The announcement has provoked a furor in some quarters. It’s not just the change itself that’s controversial, but also the way in which it came about. As Lord Cormack explained to The Spectator, “I don’t think that changes of this sort should be made without consulting the view of the House. There should have been a vote on this and the House should have decided. If it had been the majority view of the House, I would have spoken against it but I would have accepted it – I am a democrat. I deeply regret the way in wish this was decided.”
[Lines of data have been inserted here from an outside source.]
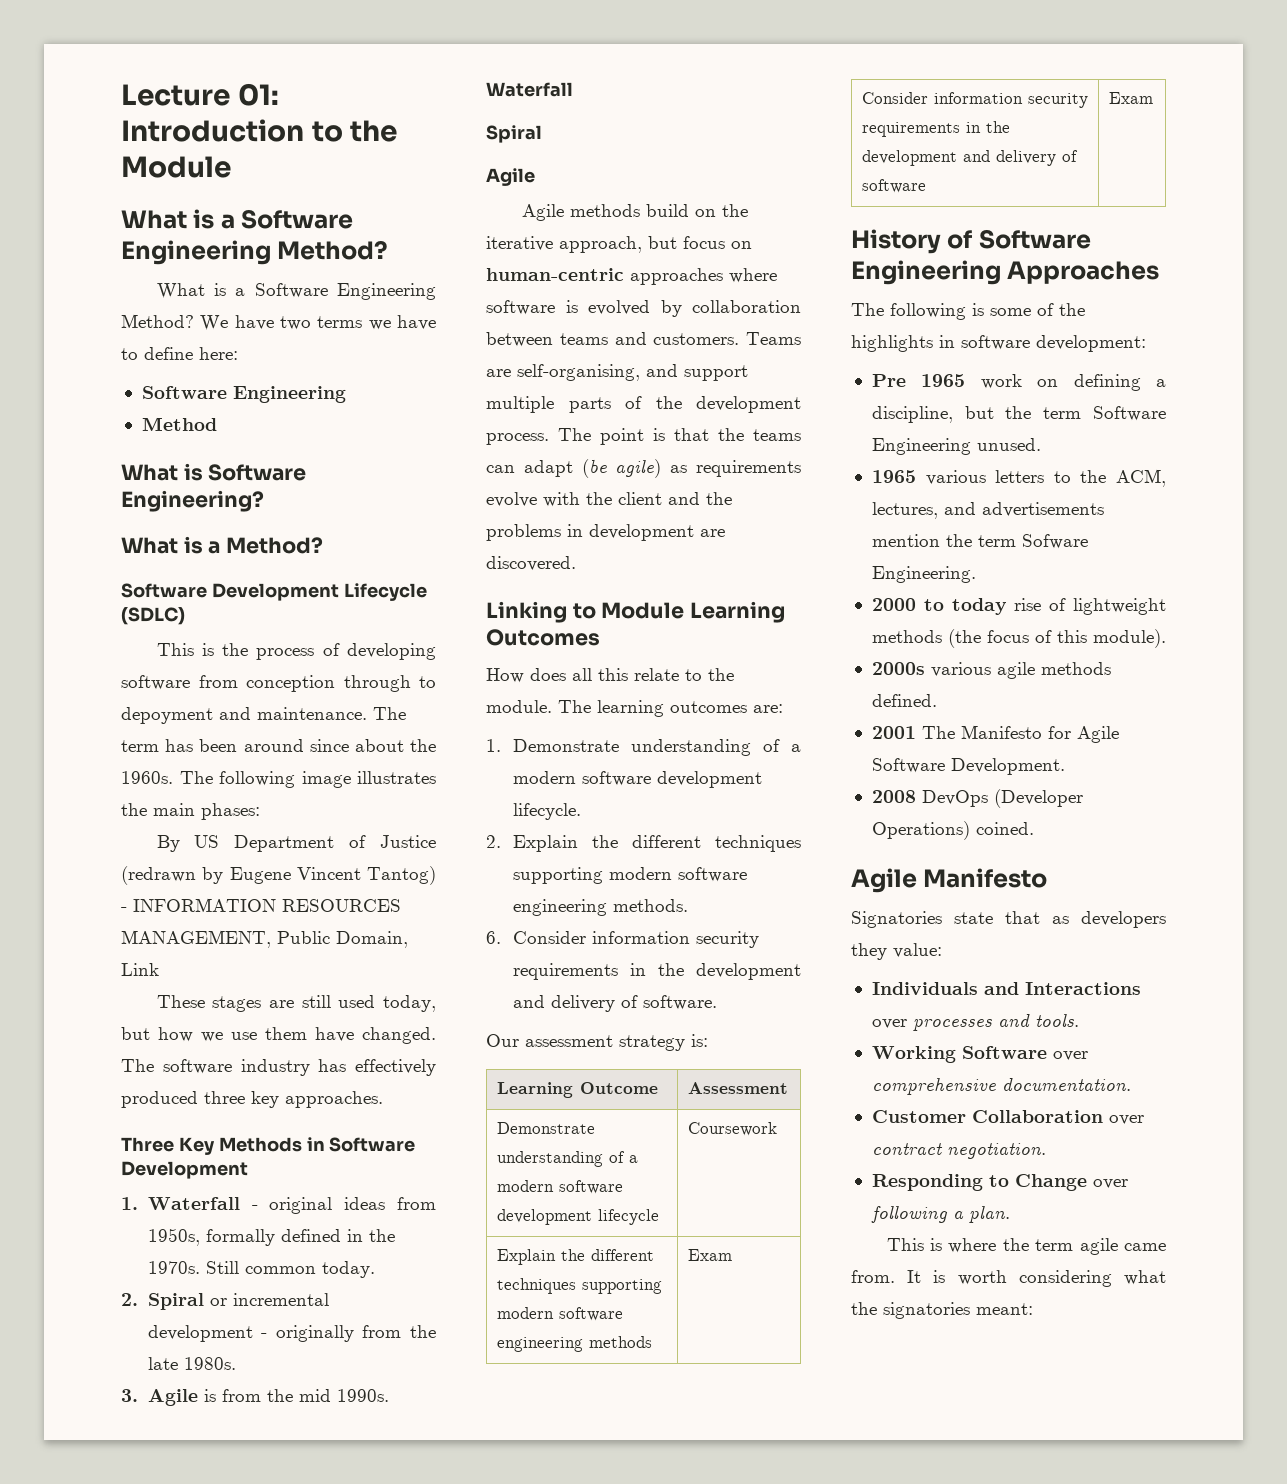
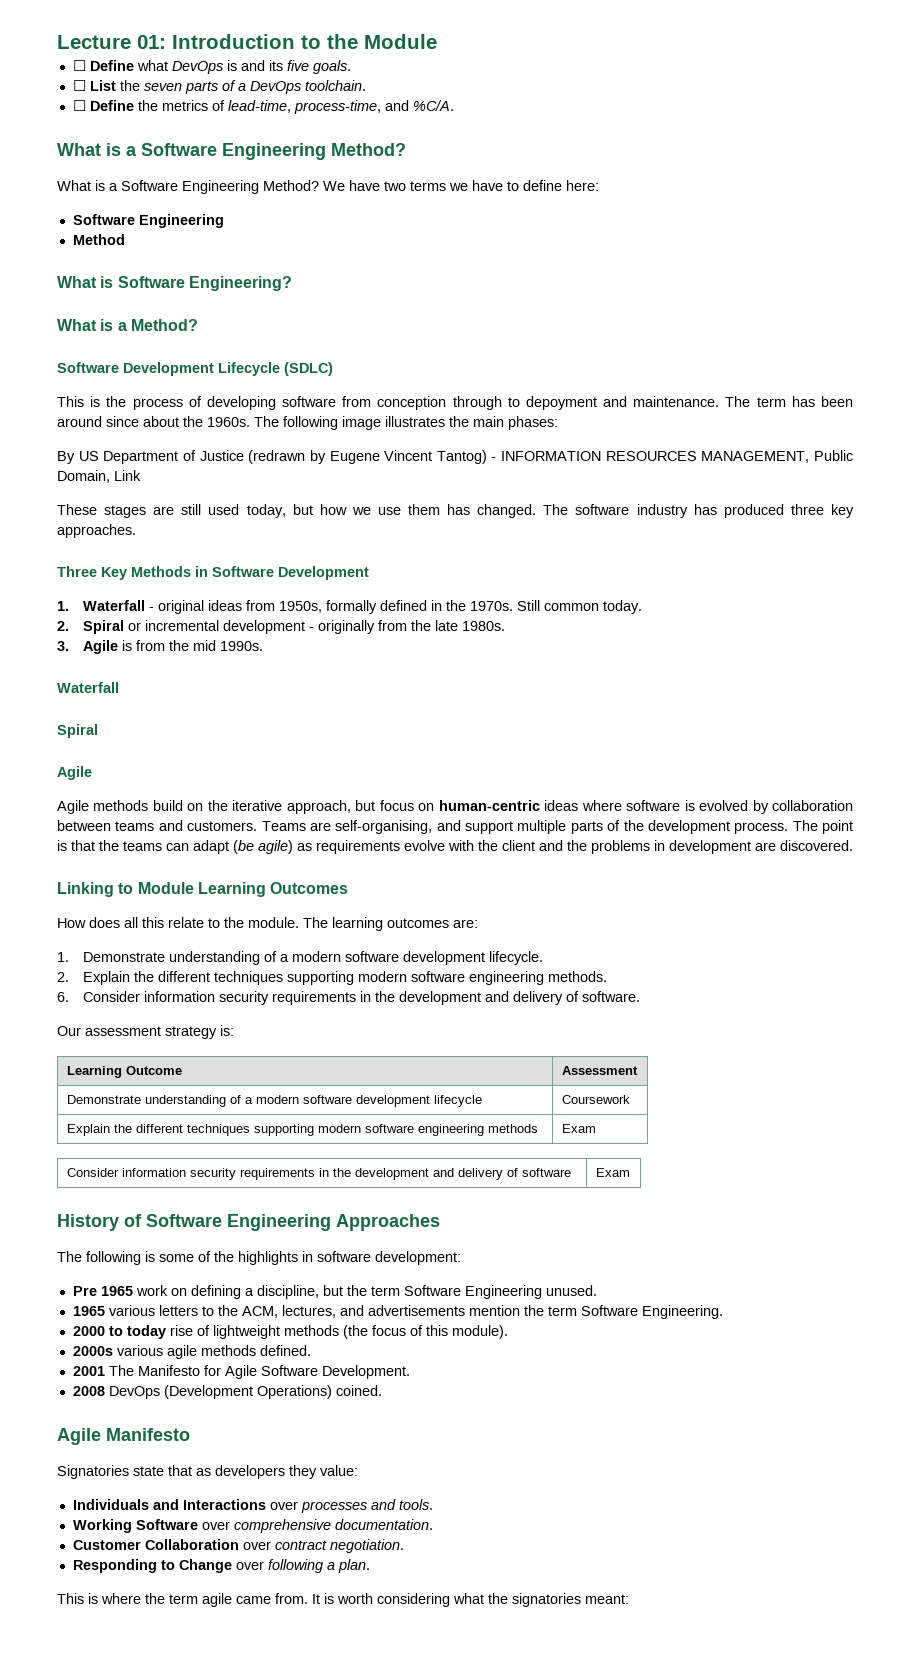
(231, 167) none -> [72,60,351,74] [72,80,366,94] [72,100,454,114] // ☐ Define what DevOps is and its five goals. // ☐ List the seven parts of a DevOps toolchain. // ☐ Define the metrics of lead-time, process-time, and %C/A.
[315,1027,354,1042] have -> [447,504,471,515] has
[355,1059,436,1076] effectively -> (717, 509) none
[630,268,723,285] approaches -> [544,800,579,811] ideas
[1021,534,1088,549] Sofware -> [580,1305,638,1316] Software
[993,789,1083,808] (Developer -> [163,1385,253,1399] (Development

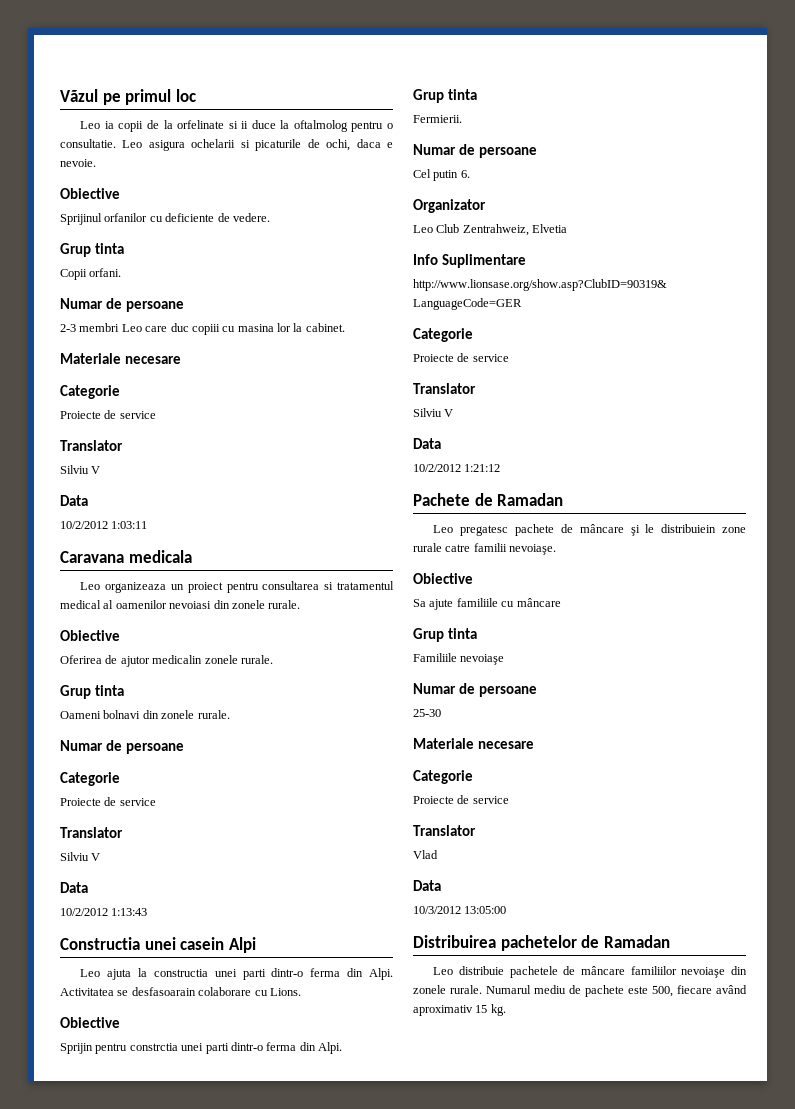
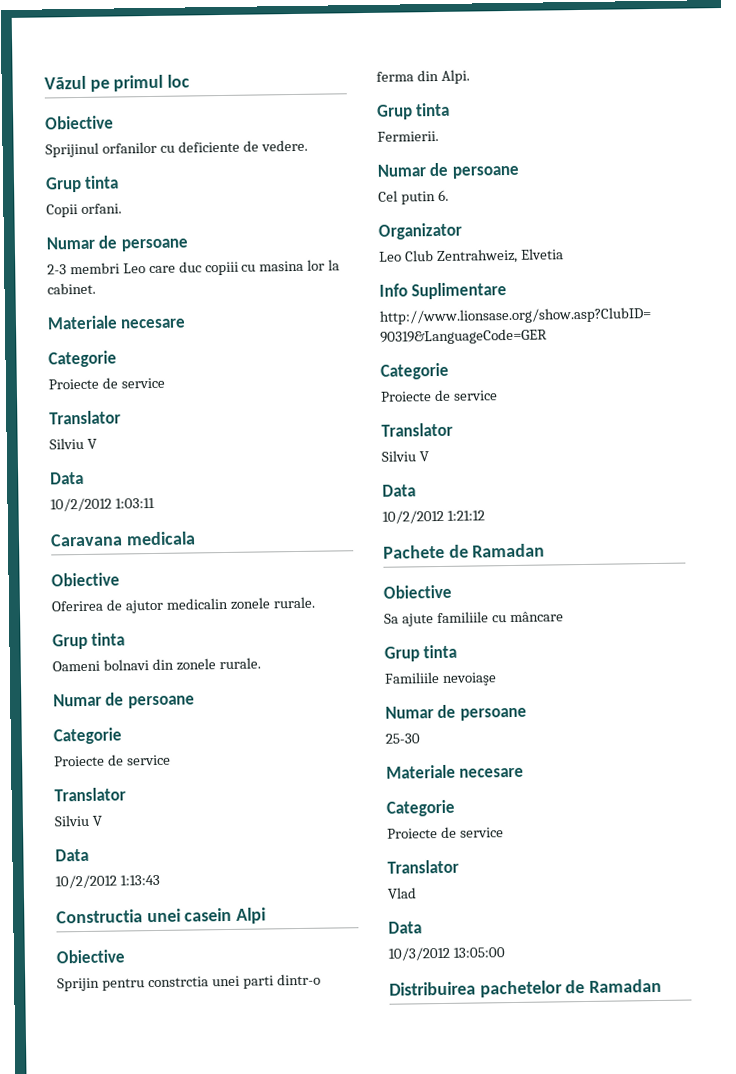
[80,120,394,132] [60,139,394,151] [60,159,96,167] // Leo ia copii de la orfelinate si ii duce la oftalmolog pentru o consultatie. Leo asigura ochelarii si picaturile de ochi, daca e nevoie. -> (191, 81) none
[80,581,394,593] [60,600,301,609] // Leo organizeaza un proiect pentru consultarea si tratamentul medical al oamenilor nevoiasi din zonele rurale. -> (196, 538) none
[80,968,393,980] [60,987,301,996] // Leo ajuta la constructia unei parti dintr-o ferma din Alpi. Activitatea se desfasoarain colaborare cu Lions. -> (267, 915) none
[433,524,746,536] [413,543,557,555] // Leo pregatesc pachete de mâncare şi le distribuiein zone rurale catre familii nevoiaşe. -> (546, 550) none
[433,966,747,978] [413,985,747,997] [413,1004,506,1016] // Leo distribuie pachetele de mâncare familiilor nevoiaşe din zonele rurale. Numarul mediu de pachete este 500, fiecare având aproximativ 15 kg. -> (663, 985) none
Regardless of what one thinks about the traditional uniform, Lord Cormack has a point. If The Spectator is correct, the Clerk of the Parliaments made this change even though it was opposed by the Lord Speaker and the party leaders in the Upper House. Given that level of opposition, the matter should have been subject to wider consultation, or even decided by a vote of the whole House. When Lord Irvine of Lairg wanted to stop wearing knee breeches and tights when presiding over the House, he made his case to the Procedure Committee. They endorsed his proposal, and after debate, the whole House approved it as well. The system worked.
There is an argument to be made for updating the clerks’ dress, but it’s one that needs to be made rather than imposed. To do otherwise just generates unnecessary ill-will.
 The court jacket and bowtie will be worn for introductions and prorogation, while wigs will appear at the State Opening of Parliament.
 People on social media have questioned this claim, but without more information about the cost of the uniforms or the way such things are funded, it’s hard to draw firm conclusions on the matter.
 Earl Ferrers tabled a motion to block the change, but it ultimately failed.